The demands of our 21st century society require an equally modern energy infrastructure that can distribute power to homes and businesses around the clock. This means that our nation’s power grid must be resilient to disruptions caused by accidents, natural hazards, or deliberate attacks – physical or cyber.
If the technological challenges aren’t complex enough, grid modernization also includes a daunting array of institutional and regulatory hurdles that are constantly evolving. To help overcome these challenges, the U.S. Department of Energy recently announced awards totaling $32 million dollars for seven grid modernization projects aimed at creating more resilient distribution systems.
As part of the department’s Grid Modernization Initiative, the projects focus on the integration of clean distributed energy resources (DER), advanced controls, grid architecture and emerging grid technologies at a regional scale. Coordinated through the Grid Modernization Laboratory Consortium in collaboration with both public and private partners, the projects are expected to deliver credible information on technical and economic viability of the solutions, as well as demonstrate viability to key stakeholders who are ultimately responsible for approving and investing in grid modernization activities.
Project summaries
GRIP - Grid Resilience and Intelligence Platform. This project will anticipate, absorb, and recover from grid events by demonstrating predictive analytics capabilities, combining state of the art artificial intelligence and machine learning techniques and by demonstrating control of DERs. Labs: Stanford Linear Accelerator Laboratory, Lawrence Berkeley National Laboratory
Resilient Alaskan Distribution System Improvements using Automation, Network Analysis, Control, and Energy Storage (RADIANCE). Using multiple networked microgrids, energy storage, and early-stage grid technologies, this project will enhance resilience methods for distribution grids under harsh weather, cyber-threats, and dynamic grid conditions. Labs: Idaho National Laboratory, Sandia National Laboratories, Pacific Northwest National Laboratory
Increasing Distribution Resiliency using Flexible DER and Microgrid Assets Enabled by OpenFMB. This project will accelerate the deployment of resilient and secure power distribution concepts through the flexible operation of traditional electrical generation assets, DER, and microgrids using OpenFMB. Labs: Pacific Northwest National Laboratory (news release), Oak Ridge National Laboratory, National Renewable Energy Laboratory
Integration of Responsive Residential Loads into Distribution Management Systems. This project will research and validate open-source home energy management systems to support distribution resiliency use cases and end-to-end interoperability. Labs: Oak Ridge National Laboratory, Pacific Northwest National Laboratory
CleanStart-DERMS. This project will validate and demonstrate, at scale, a DER-driven mitigation, blackstart, and restoration strategy for distribution feeders with integration of an applied robust control, communications and analytics layer—and a coordinated hierarchical solution. Labs: Lawrence Livermore National Laboratory (news release), Pacific Northwest National Laboratory, Los Alamos National Laboratory
Resilient Distribution Systems. This activity focuses on effective integrated resource planning and metrics, control systems, inverter-dominated islanding with storage and regional consortia. Lab: Sandia National Laboratory (blog)

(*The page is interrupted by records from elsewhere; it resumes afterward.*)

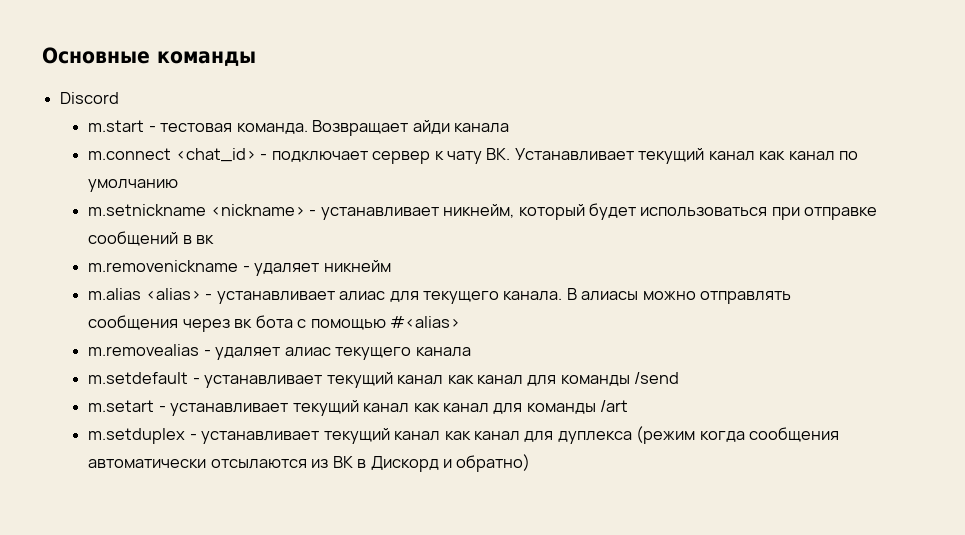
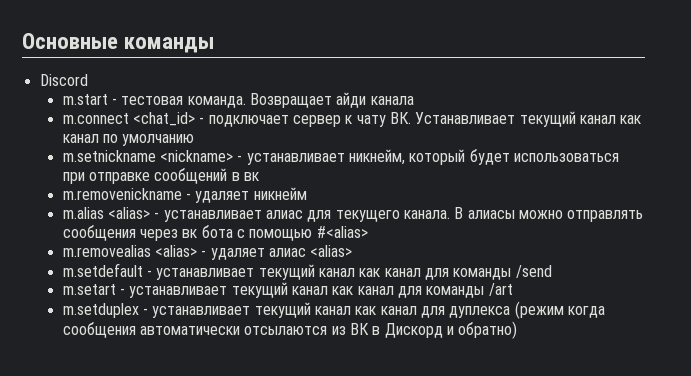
(200, 350) none -> [155,245,198,257] <alias>
[335,347,471,360] текущего канала -> [310,245,353,257] <alias>

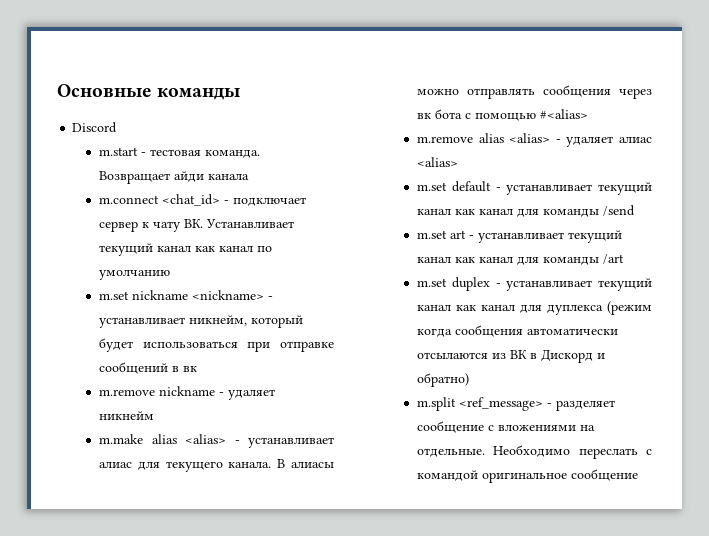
[62,150,156,162] m.setnickname -> [99,290,189,300] m.set nickname
[62,188,182,200] m.removenickname -> [99,386,216,396] m.remove nickname
[62,207,104,219] m.alias -> [99,434,177,444] m.make alias
[62,245,151,257] m.removealias -> [417,133,504,143] m.remove alias
[62,263,143,277] m.setdefault -> [417,181,491,192] m.set default
[62,284,116,295] m.setart -> [417,230,467,239] m.set art
[62,303,139,318] m.setduplex -> [417,277,490,291] m.set duplex
(518, 330) none -> [417,397,616,411] [417,421,596,433] [417,445,652,459] [417,469,639,483] // m.split <ref_message> - разделяет сообщение с вложениями на отдельные. Необходимо переслать с командой оригинальное сообщение

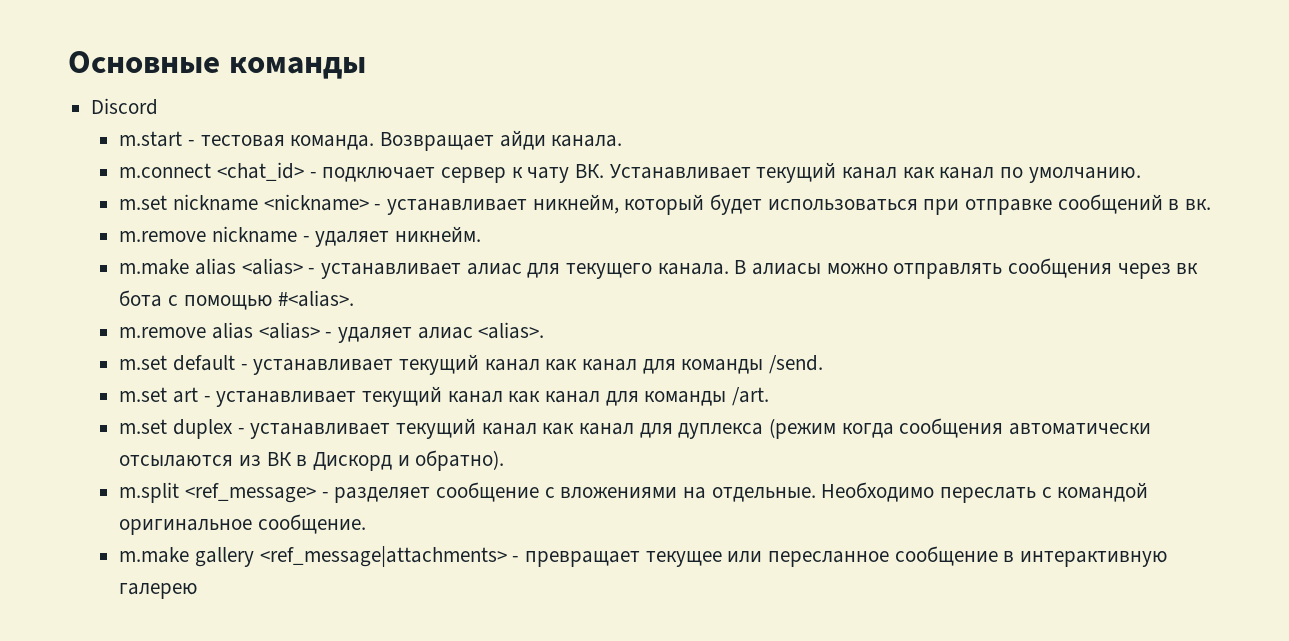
[208,174,250,180] канала -> [551,135,623,147] канала.
[99,270,171,280] умолчанию -> [1028,167,1141,183] умолчанию.
[183,366,198,372] вк -> [1184,199,1211,210] вк.
[99,411,155,420] никнейм -> [394,226,481,242] никнейм.
[540,109,589,119] #<alias> -> [278,290,355,307] #<alias>.
[417,157,459,167] <alias> -> [478,322,545,339] <alias>.
[603,205,636,216] /send -> [768,355,823,374] /send.
[603,254,625,264] /art -> [731,387,769,406] /art.
[417,373,470,387] обратно) -> [415,450,505,471] обратно).
[571,469,639,481] сообщение -> [257,514,366,534] [119,546,1168,567] [119,583,199,599] сообщение. // m.make gallery <ref_message|attachments> - превращает текущее или пересланное сообщение в интерактивную галерею

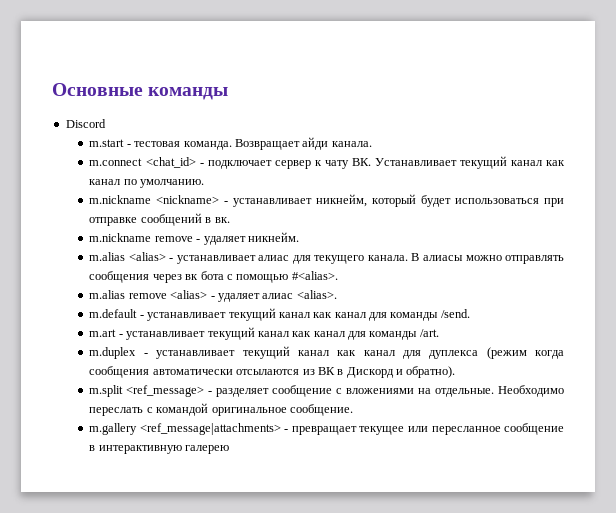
[119,194,258,211] m.set nickname -> [89,195,152,204] m.nickname
[119,226,297,243] m.remove nickname -> [89,233,193,242] m.nickname remove
[119,258,236,275] m.make alias -> [89,252,126,261] m.alias
[119,322,253,339] m.remove alias -> [89,290,167,299] m.alias remove
[119,355,235,371] m.set default -> [89,309,138,318] m.default
[119,387,198,403] m.set art -> [89,329,117,337] m.art
[119,419,233,439] m.set duplex -> [89,347,137,359] m.duplex
[119,547,254,567] m.make gallery -> [89,423,138,435] m.gallery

Laboratory Value Analysis Team. The analysis team will provide efficiency and consistency in performing valuation analysis across the entire GMI portfolio of field validation projects using appropriate metrics. Using a cross-cut approach will provide a consistent framework and approach in conducting the benefit/cost analysis of each project, impacts analysis (e.g. potential benefits to region) and broader synthesis of results from this project call. This team will facilitate information sharing on consistent application of metrics & valuation framework in field validation projects to various audiences. Labs: Pacific Northwest National Laboratory (news release), Argonne National Laboratory, Lawrence Berkeley National Laboratory, Sandia National Laboratories, National Renewable Energy Laboratory
Moving grid modernization forward
These three-year projects, awarded in response to the Energy Department’s Resilient Distribution Systems Lab Call for Proposals, support the goals outlined in the department’s Grid Modernization Multi-Year Program Plan. The projects build on progress from the previous Grid Modernization Lab Call in core areas like interoperability, grid architecture, grid metrics, and valuation. The new projects are expected to develop and validate innovative approaches to enhance the resilience of distribution systems, including microgrids, with high penetration of clean DERs.